Par Fanny Arlandis, Ghazal Golshiri et Laure Stephan
Les frappes conjointes menées par l’Arabie saoudite et les Etats-Unis en Irak, le 29 juillet, contre les milices chiites pro-iraniennes – à la suite d’attaques attribuées à ces dernières sur des installations pétrolières saoudiennes – ont mis en lumière un élément passé inaperçu. Aux côtés de combattants irakiens, au moins cinq membres des gardiens de la révolution, l’armée idéologique de la République islamique, ainsi qu’un combattant houthiste, la rébellion yéménite soutenue par Téhéran, ont été tués. Trois composantes de l’« axe de la résistance », devenues désormais des piliers majeurs de la stratégie régionale iranienne, étaient réunies sur un même théâtre d’opérations.

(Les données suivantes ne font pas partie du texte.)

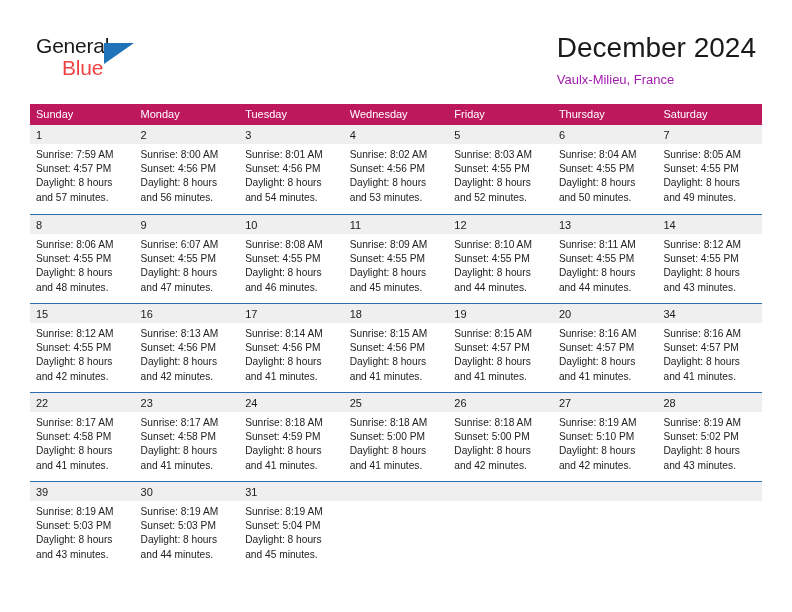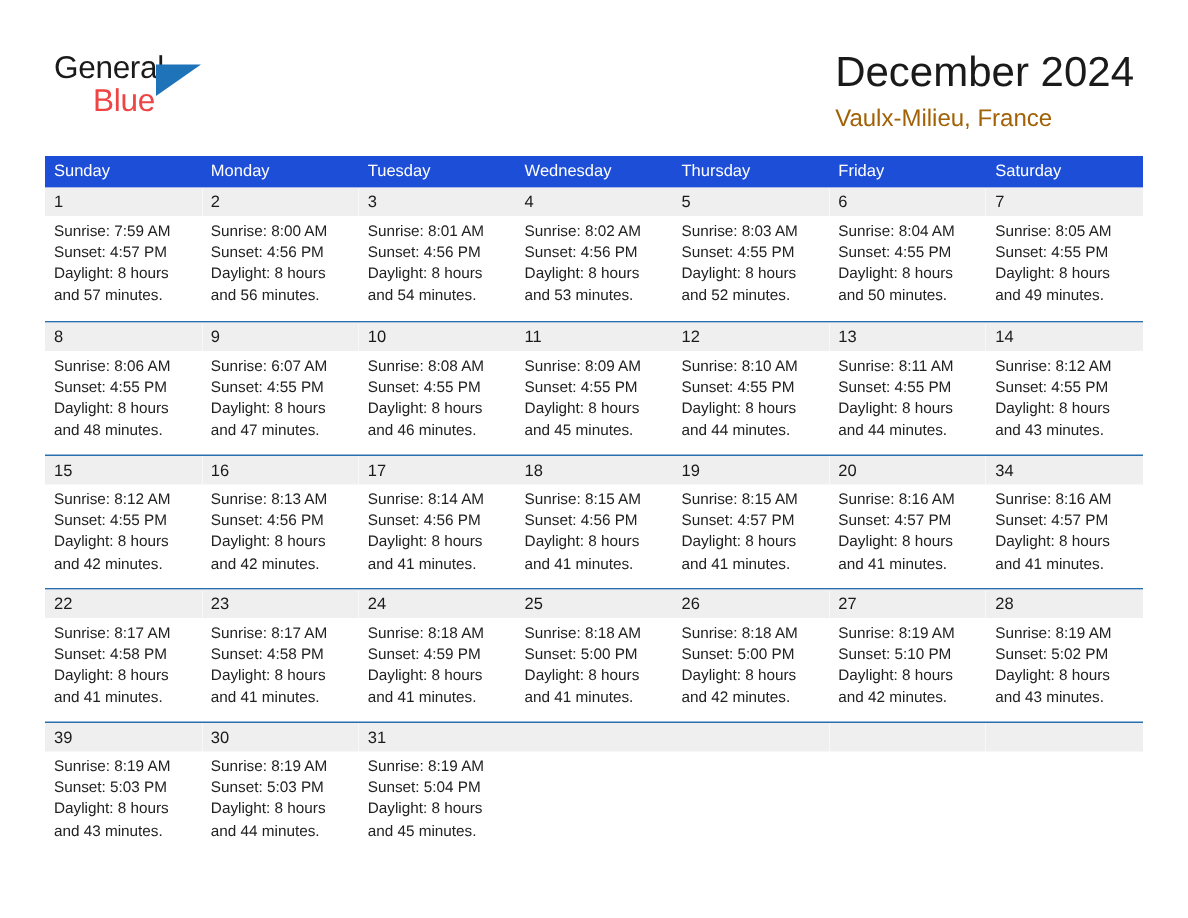"Vaulx-Milieu, France" .cal-subtitle { color: #a16207 -> #a21caf; font-size: 16px -> 13px }
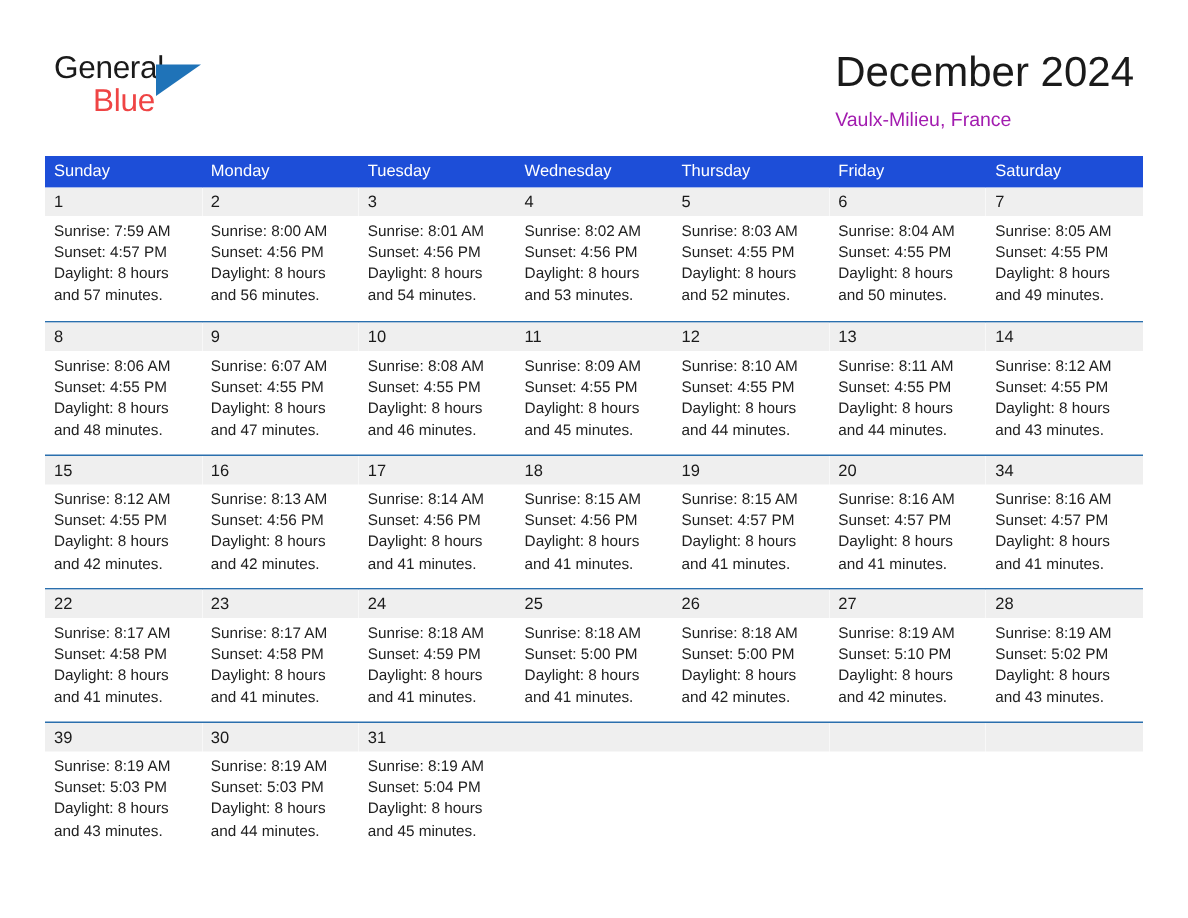"Sunday" .weekday-row { background: #1d4ed8 -> #be185d }
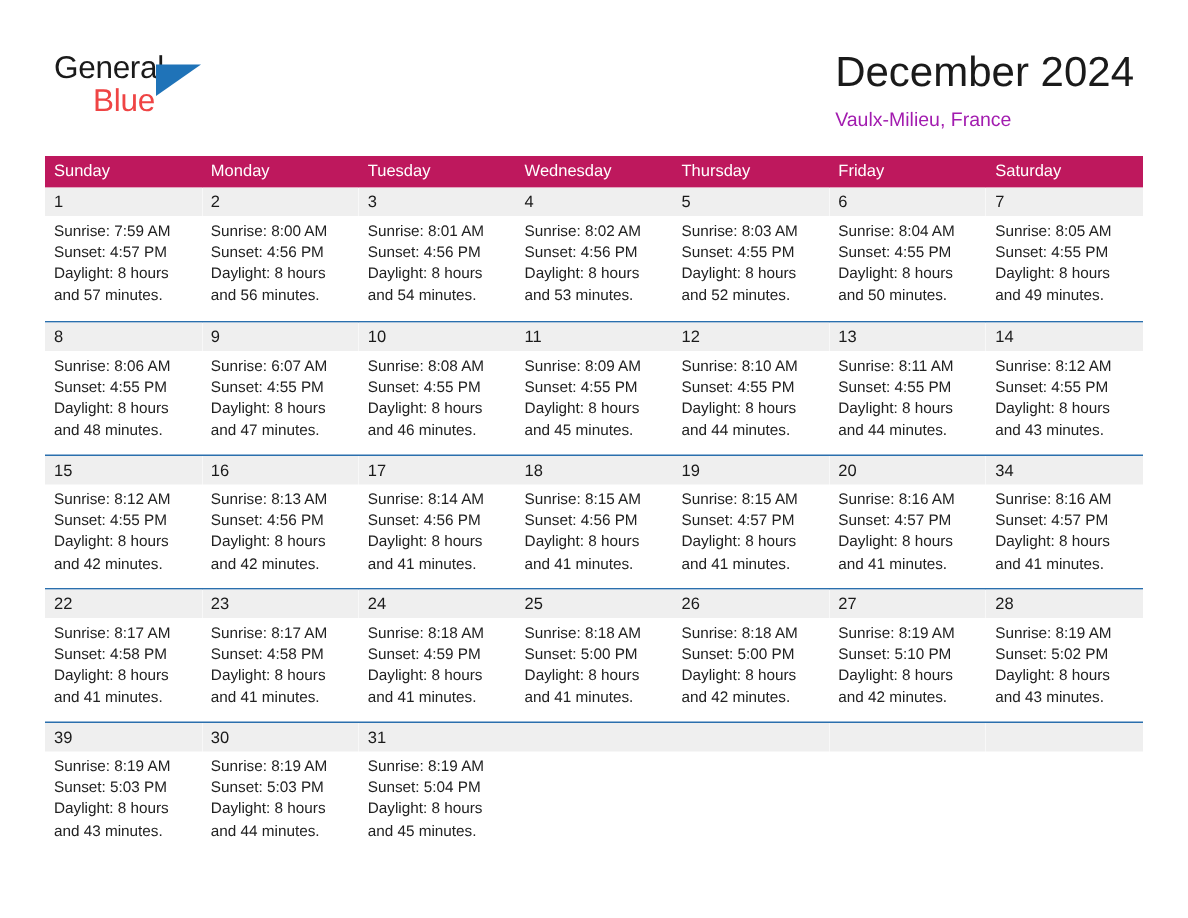"Thursday" div.weekday { order: before "Friday" -> after "Friday" }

Ce réseau d’alliés et de groupes armés soutenus par l’Iran pour contrer l’influence israélienne et américaine au Moyen-Orient a pourtant subi de lourds revers depuis l’attaque terroriste contre Israël menée par le Hamas (l’une des composantes de cet axe) le 7 octobre 2023, et la guerre qui s’est ensuivie à Gaza. Nombre de partisans d’une confrontation directe avec Téhéran, en Israël comme aux Etats-Unis, prédisaient l’affaiblissement, voire la chute, du régime iranien et, par ricochet, l’effondrement de son réseau régional lors des frappes américaines et israéliennes. Or, loin d’avoir disparu, l’« axe de la résistance » semble aujourd’hui se recomposer autour des milices irakiennes proches de Téhéran et des houthistes au Yémen.